[Task directions] Please filter the entries and return only the lines that include "html".

[Input material]
——

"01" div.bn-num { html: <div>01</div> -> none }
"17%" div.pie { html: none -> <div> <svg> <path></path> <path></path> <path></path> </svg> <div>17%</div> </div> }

——

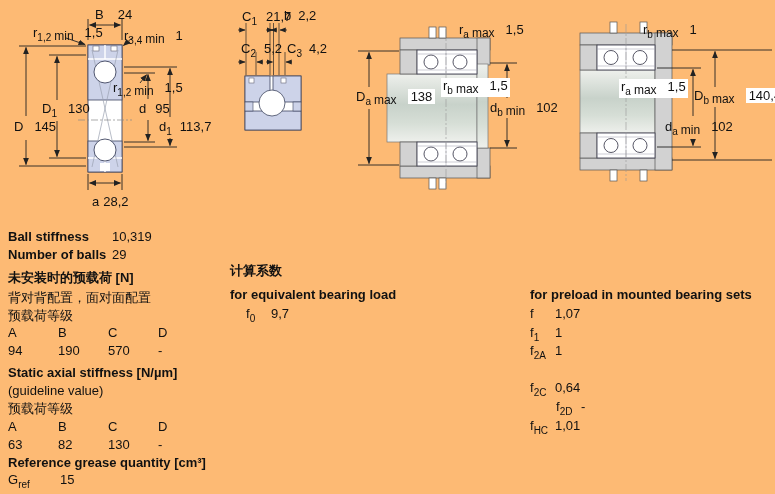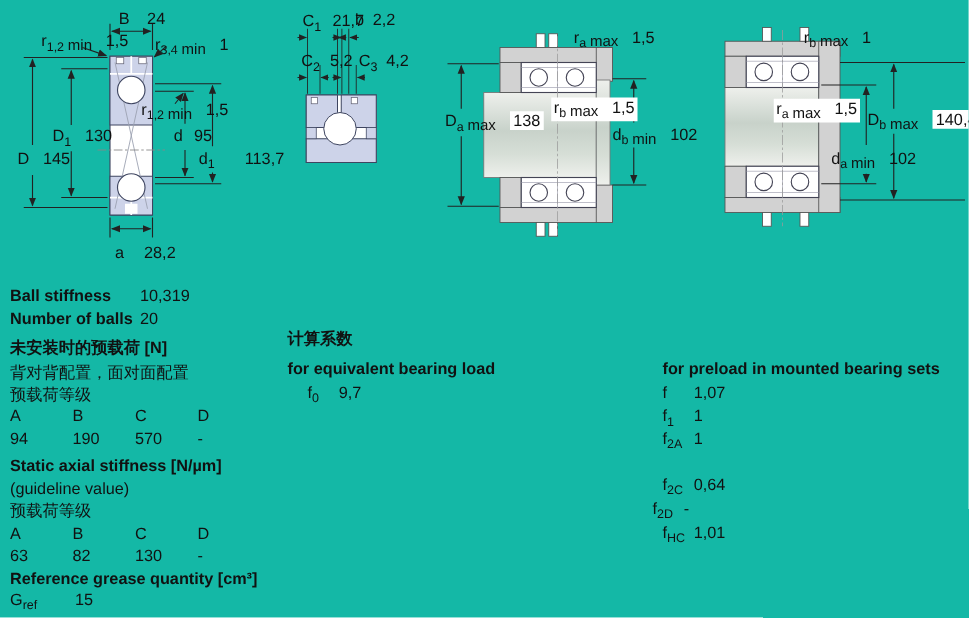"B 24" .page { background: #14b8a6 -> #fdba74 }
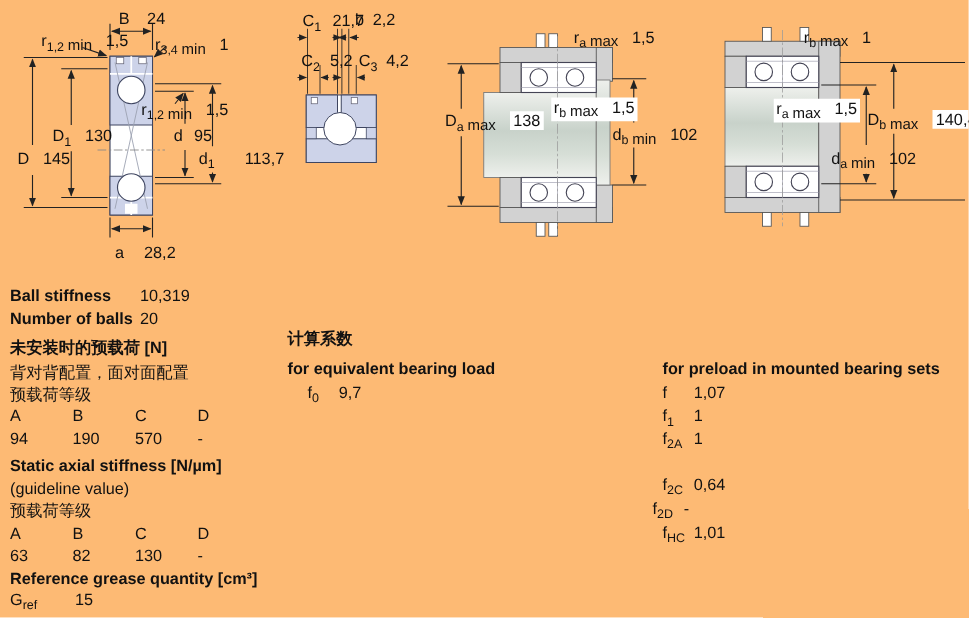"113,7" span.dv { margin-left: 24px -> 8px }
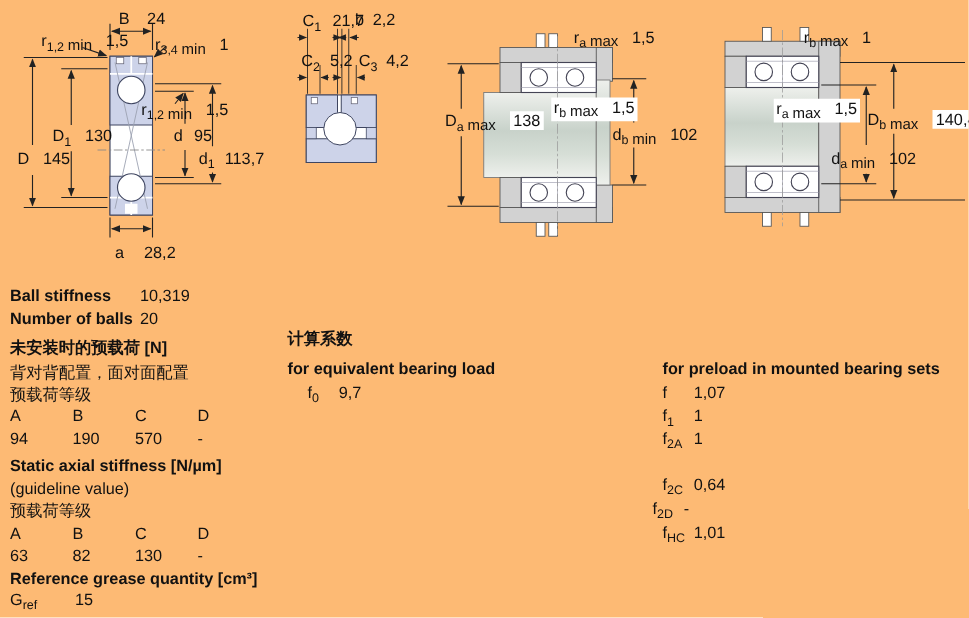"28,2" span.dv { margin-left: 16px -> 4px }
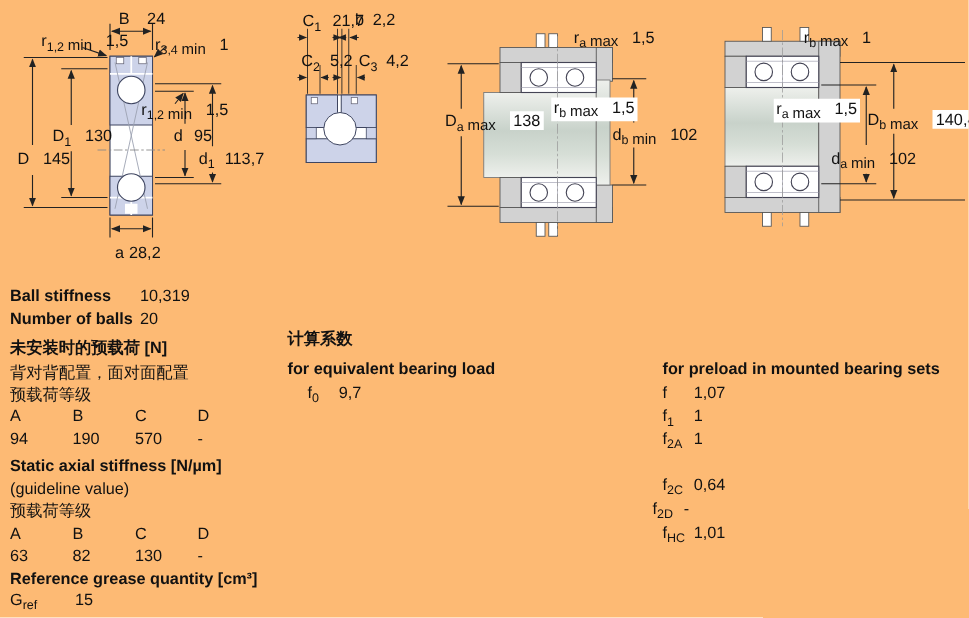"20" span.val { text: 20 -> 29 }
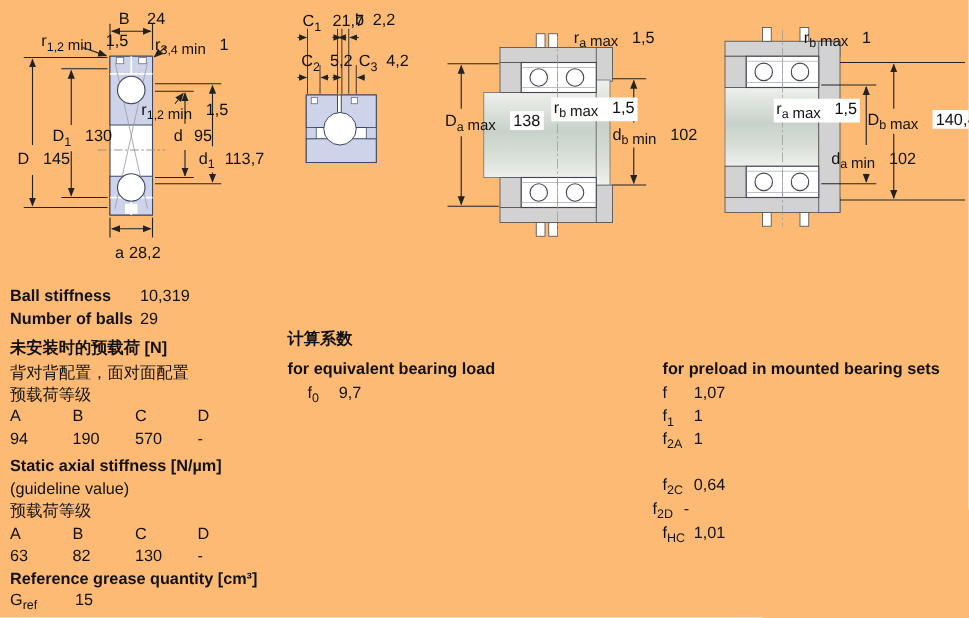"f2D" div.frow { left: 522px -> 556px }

——

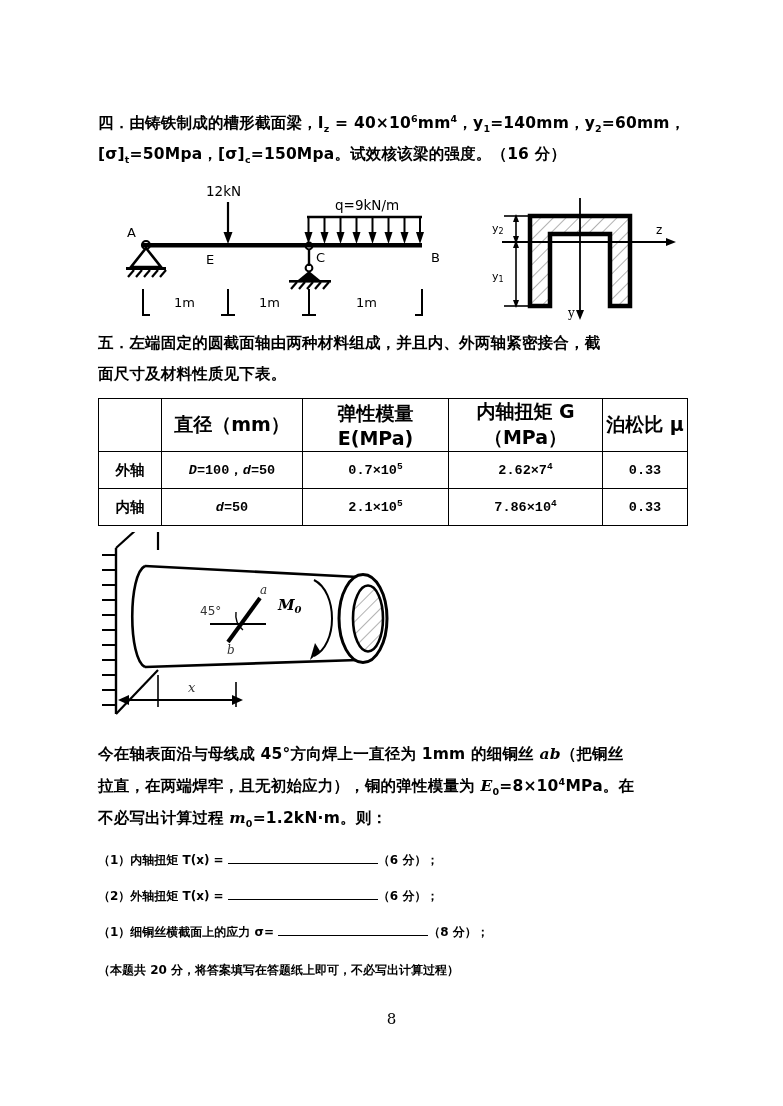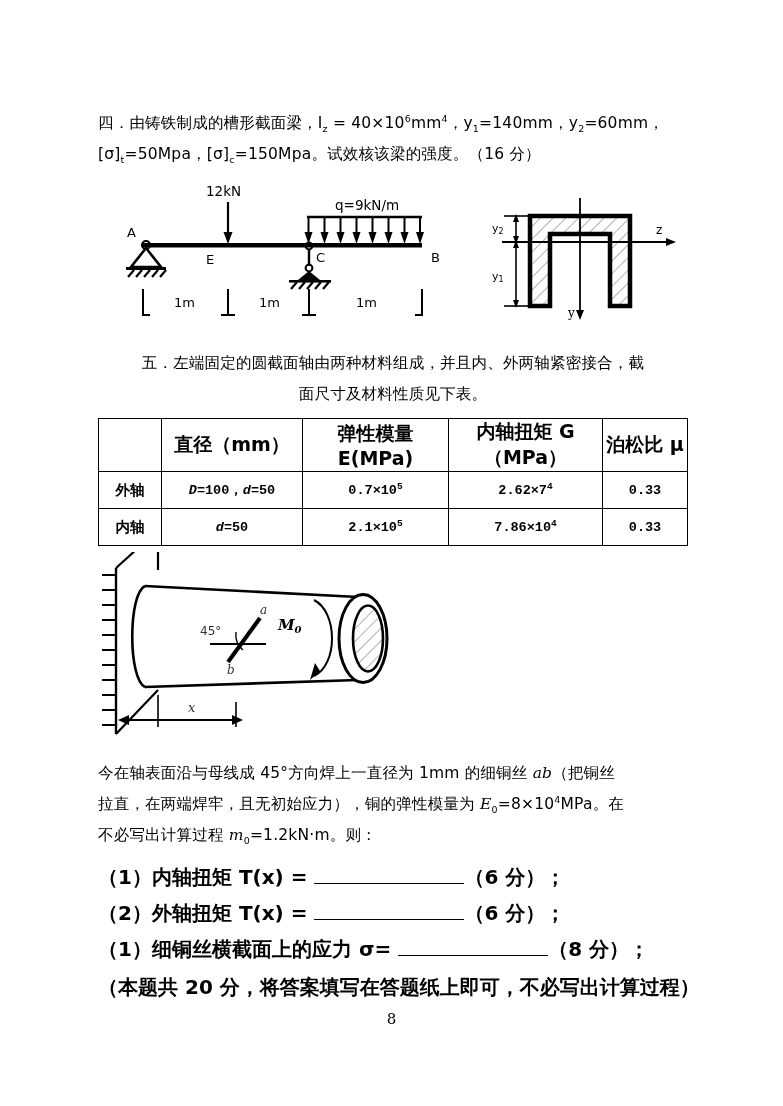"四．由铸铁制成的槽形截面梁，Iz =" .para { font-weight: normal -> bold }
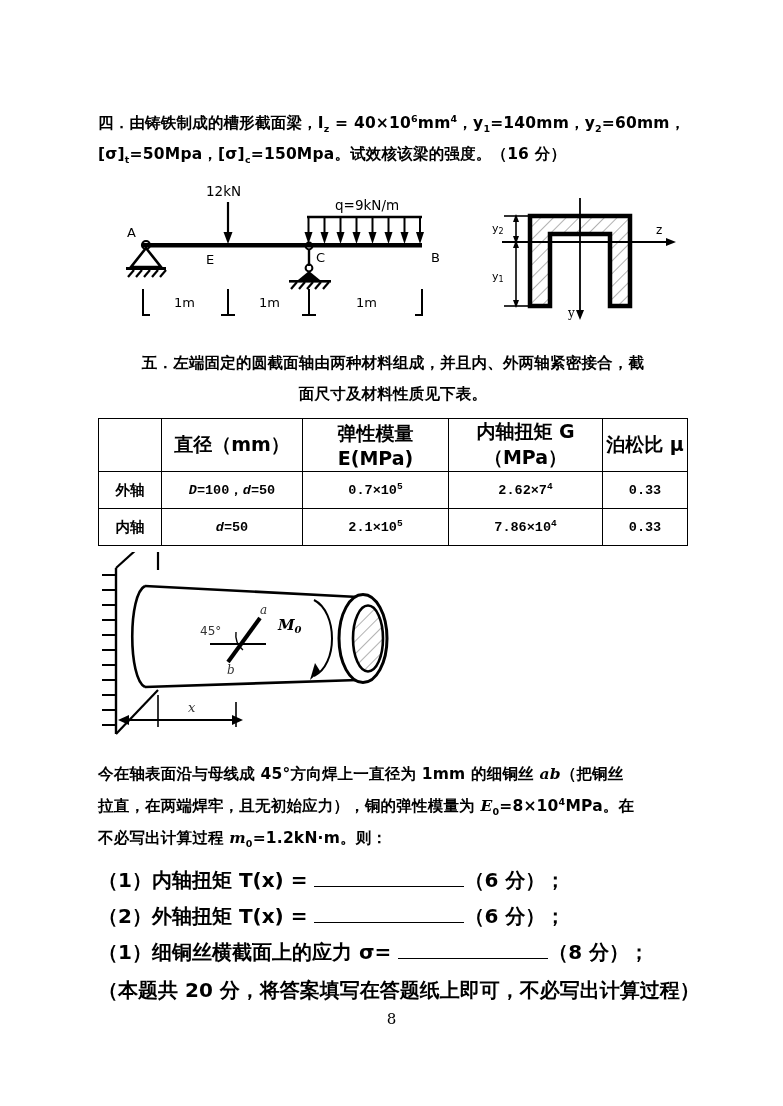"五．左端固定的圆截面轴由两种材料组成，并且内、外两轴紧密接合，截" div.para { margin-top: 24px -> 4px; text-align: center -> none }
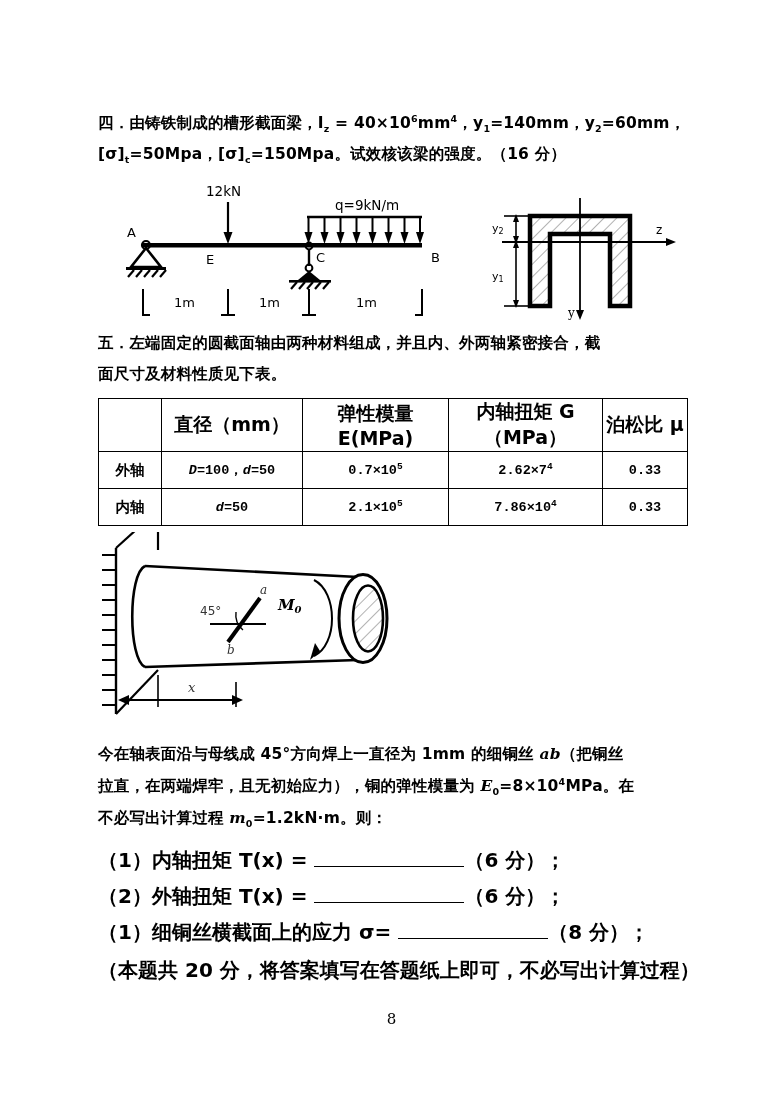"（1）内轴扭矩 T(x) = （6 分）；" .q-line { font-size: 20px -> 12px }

——

[Task response]
"01" div.bn-num { html: <div>01</div> -> none }
"17%" div.pie { html: none -> <div> <svg> <path></path> <path></path> <path></path> </svg> <div>17%</div> </div> }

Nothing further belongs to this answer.